Print every entry, word for word, and skip the images.
───── The data ─────
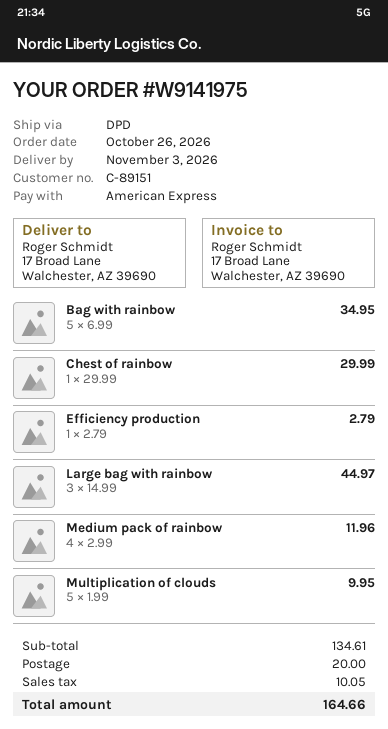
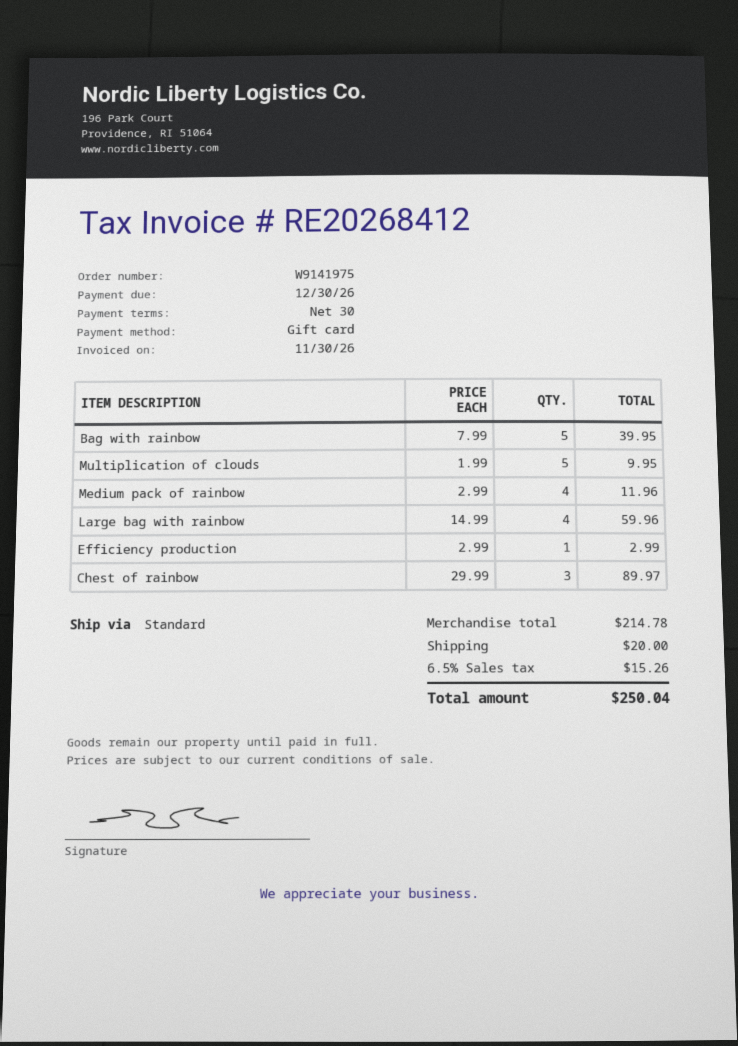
payment method: American Express -> gift card
shipping method: DPD -> standard
Bag with rainbow: 5 x 6.99 = 34.95 -> 5 x 7.99 = 39.95
Chest of rainbow: 1 x 29.99 = 29.99 -> 3 x 29.99 = 89.97
Efficiency production: 1 x 2.79 = 2.79 -> 1 x 2.99 = 2.99
Large bag with rainbow: 3 x 14.99 = 44.97 -> 4 x 14.99 = 59.96
subtotal: 134.61 -> 214.78
tax: 10.05 -> 15.26
total: 164.66 -> 250.04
─────
Answer to this exercise:
payment method: American Express -> gift card
shipping method: DPD -> standard
Bag with rainbow: 5 x 6.99 = 34.95 -> 5 x 7.99 = 39.95
Chest of rainbow: 1 x 29.99 = 29.99 -> 3 x 29.99 = 89.97
Efficiency production: 1 x 2.79 = 2.79 -> 1 x 2.99 = 2.99
Large bag with rainbow: 3 x 14.99 = 44.97 -> 4 x 14.99 = 59.96
subtotal: 134.61 -> 214.78
tax: 10.05 -> 15.26
total: 164.66 -> 250.04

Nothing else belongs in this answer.